# Task requirements
Beginning with the line where "goods sales network" appears, set down each line exactly until the records below end, and omit the pictures.
__________________________________________________
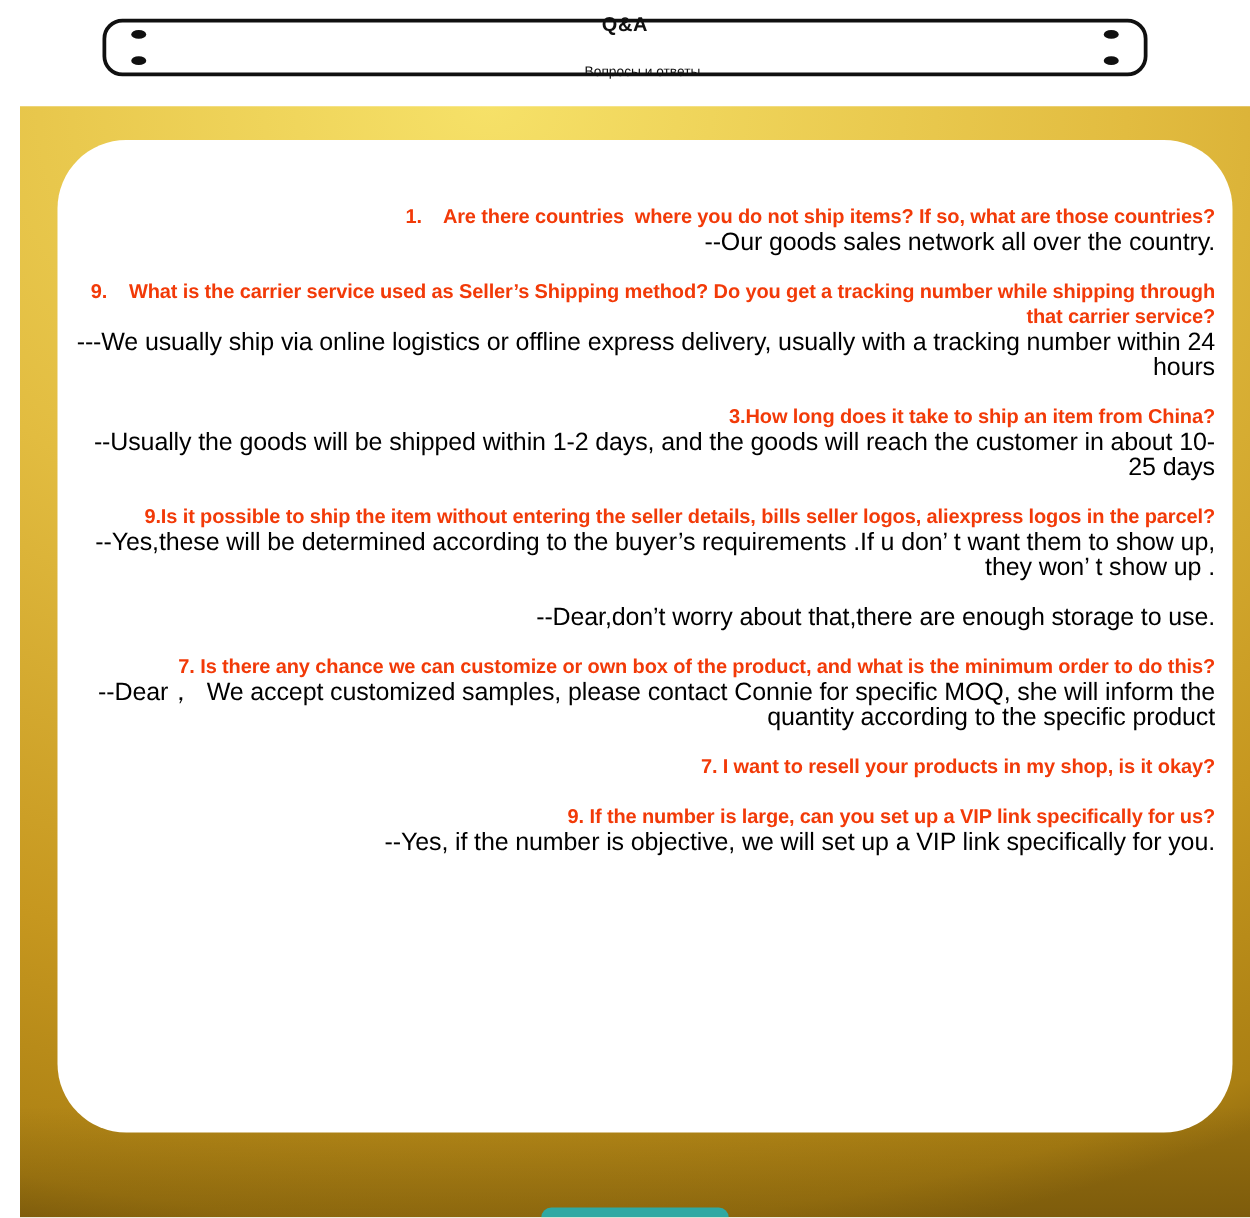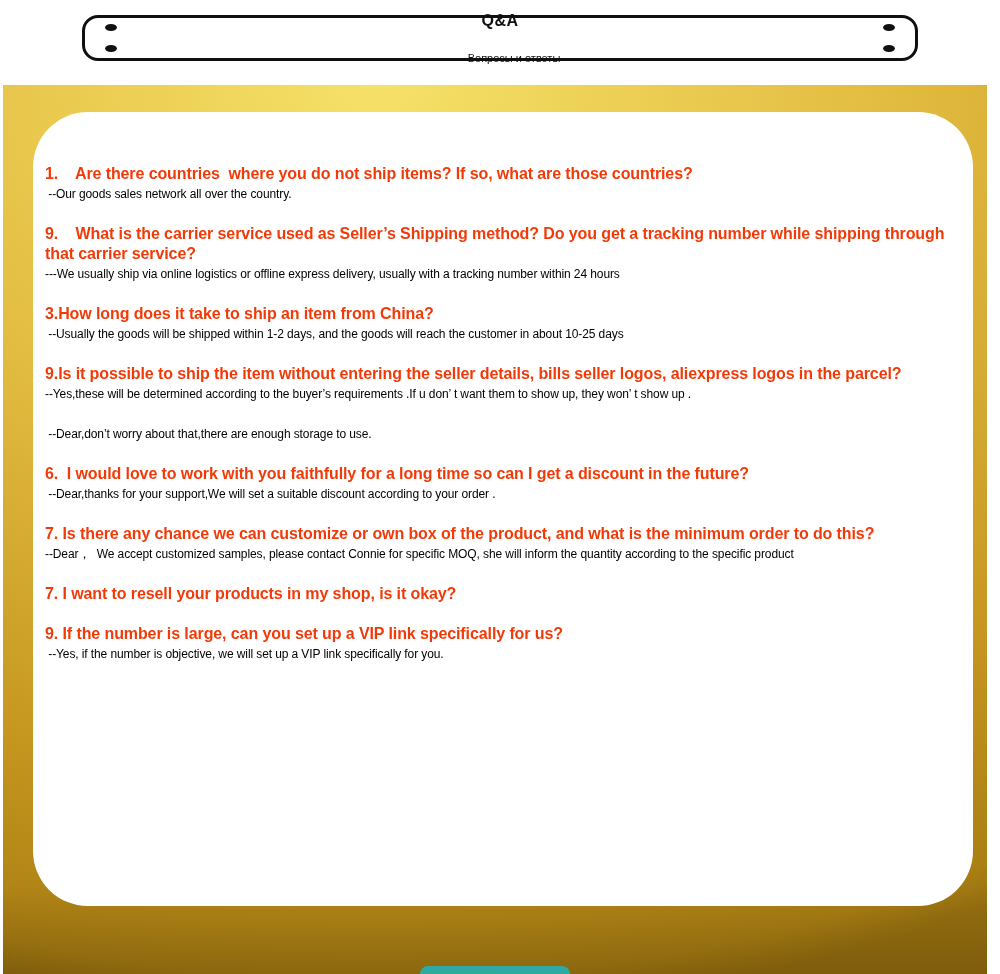"1. Are there countries where" .gold { left: 3px -> 16px; text-align: none -> right }
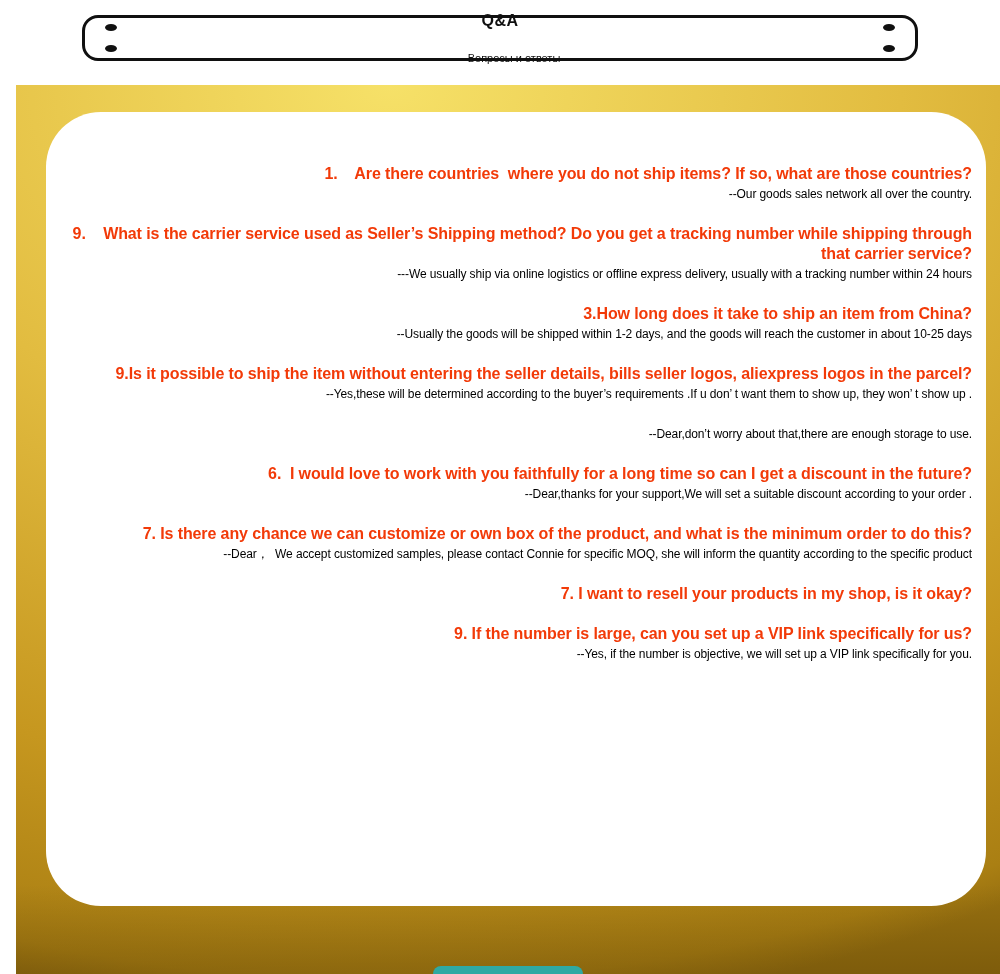"--Our goods sales network all" .qa-a { font-size: 12px -> 20px }
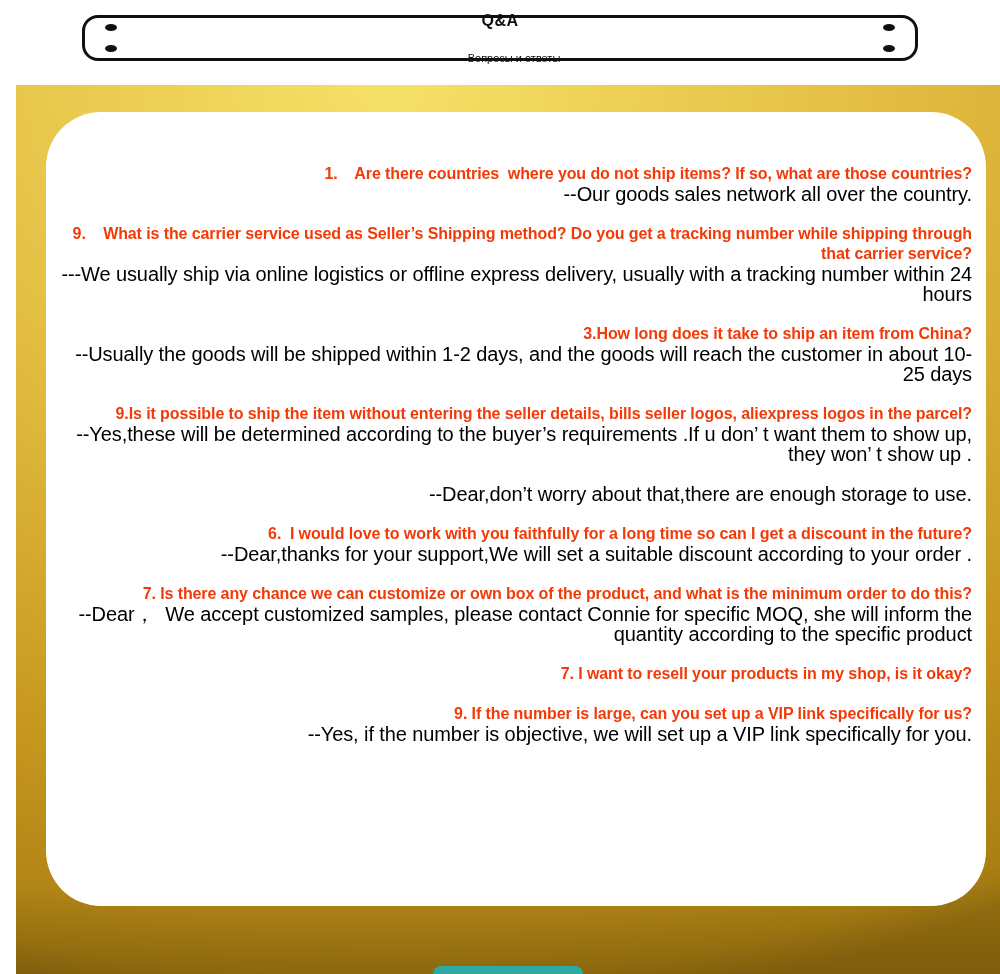"6. I would love to" div.qa-item { html: <div> <div>6. I would love to work with you faithfully for a long time so can I get a discount in the future?</div> <div> --Dear,thanks for your support,We will set a suitable discount according to your order .</div> </div> -> none }
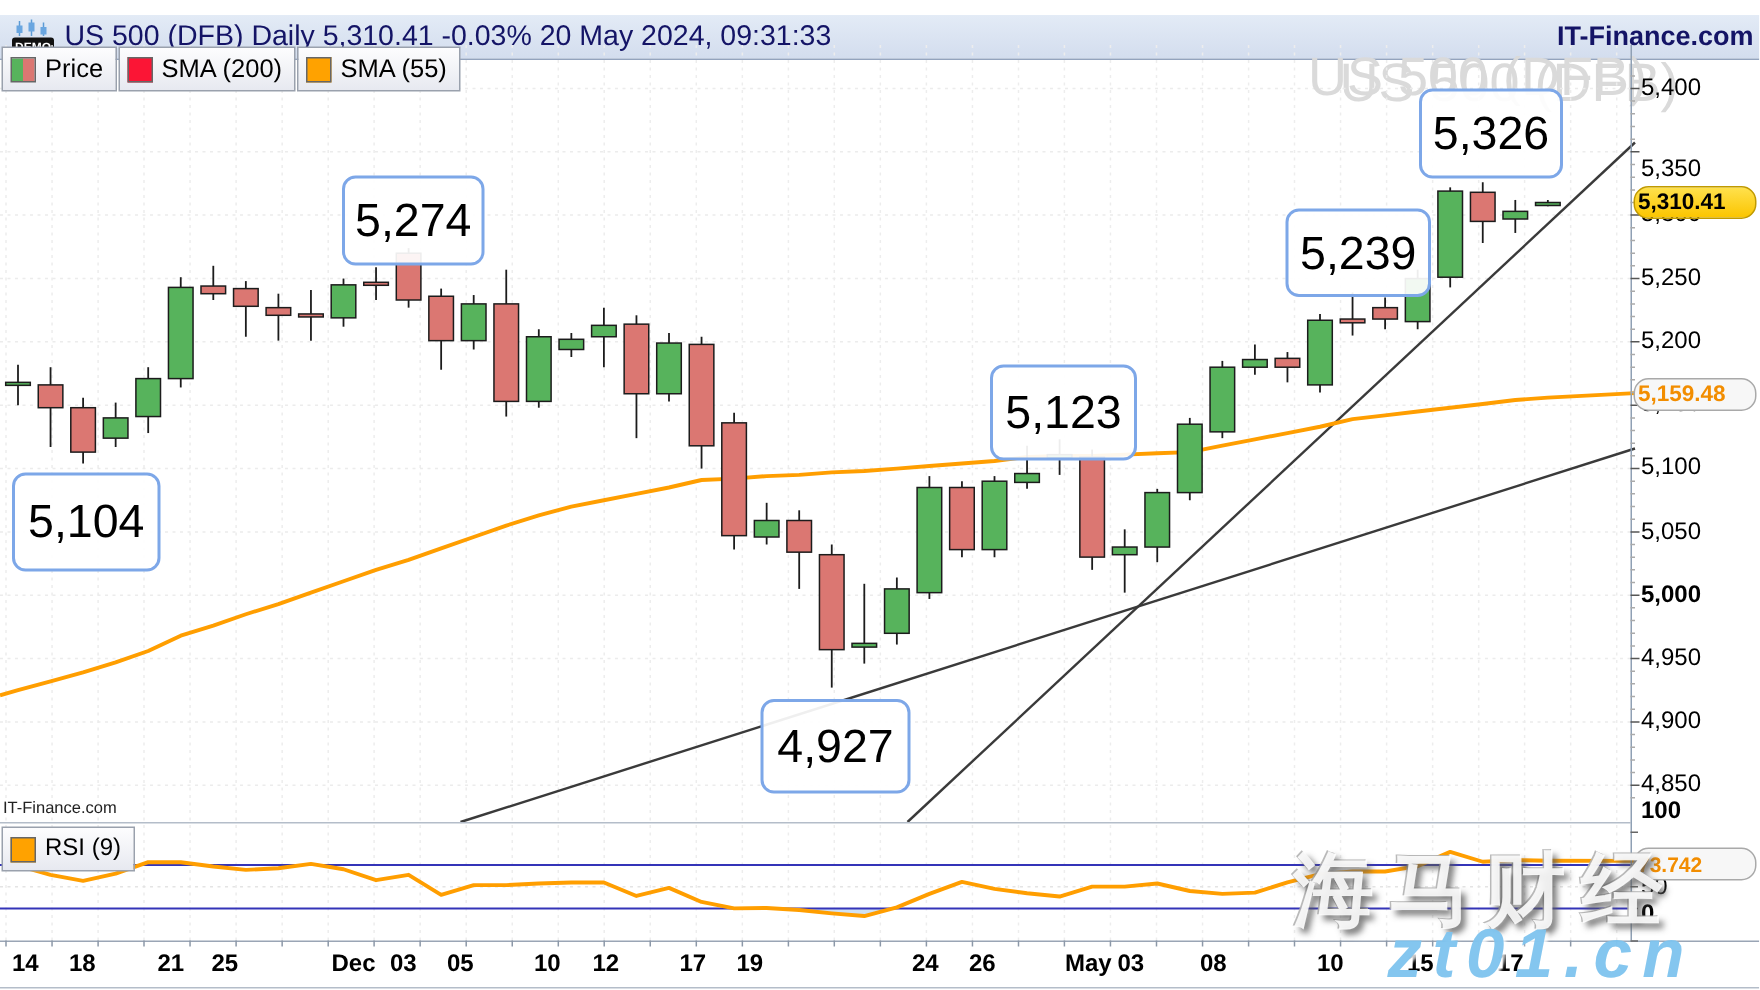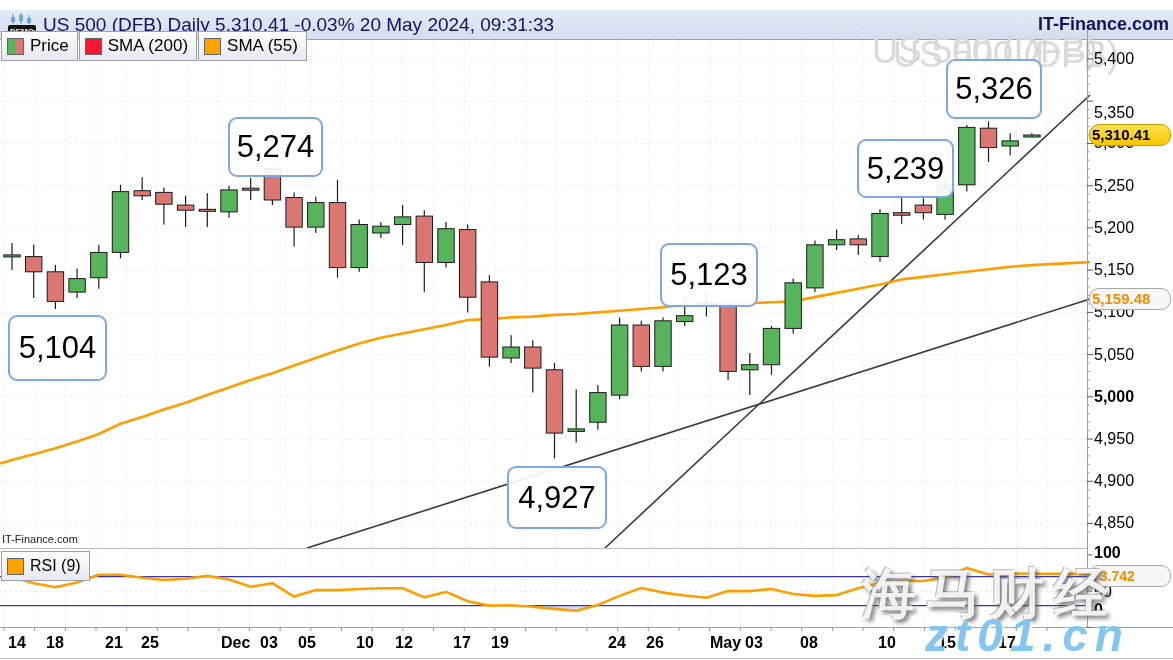"5,159.48" #sma55-tag { margin-top: 36px -> none }
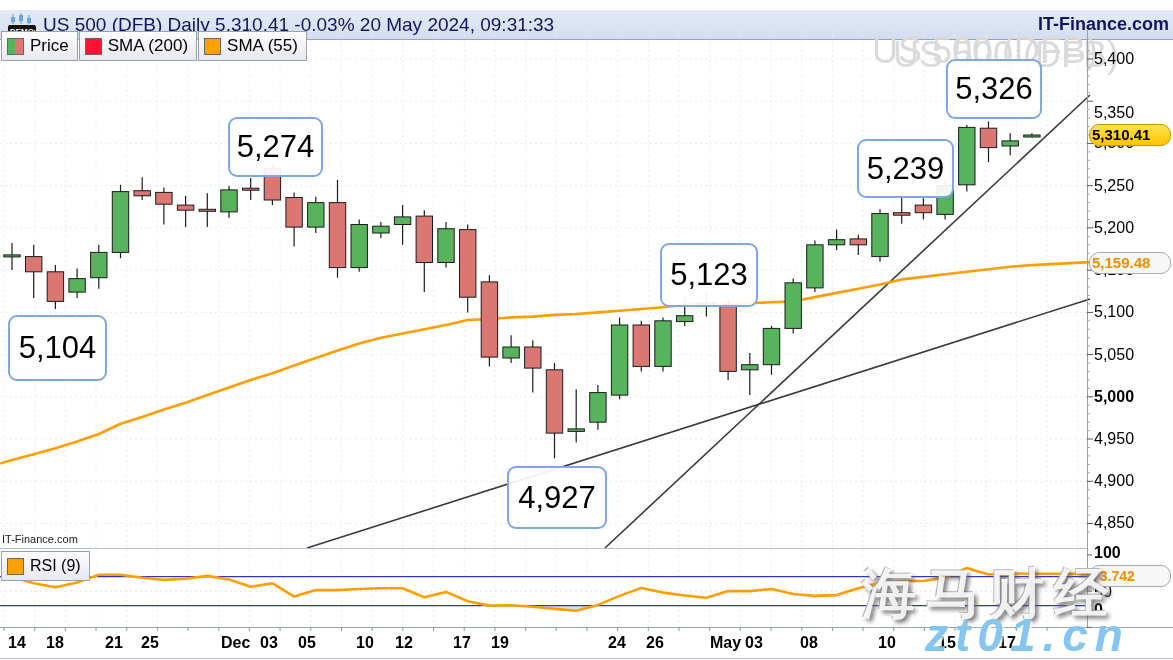"100" div.ylab { top: 544px -> 532px }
__________________________________________________
# Result for this exercise
"--Our goods sales network all" .qa-a { font-size: 12px -> 20px }
"6. I would love to" div.qa-item { html: <div> <div>6. I would love to work with you faithfully for a long time so can I get a discount in the future?</div> <div> --Dear,thanks for your support,We will set a suitable discount according to your order .</div> </div> -> none }
"5,159.48" #sma55-tag { margin-top: 36px -> none }
"100" div.ylab { top: 544px -> 532px }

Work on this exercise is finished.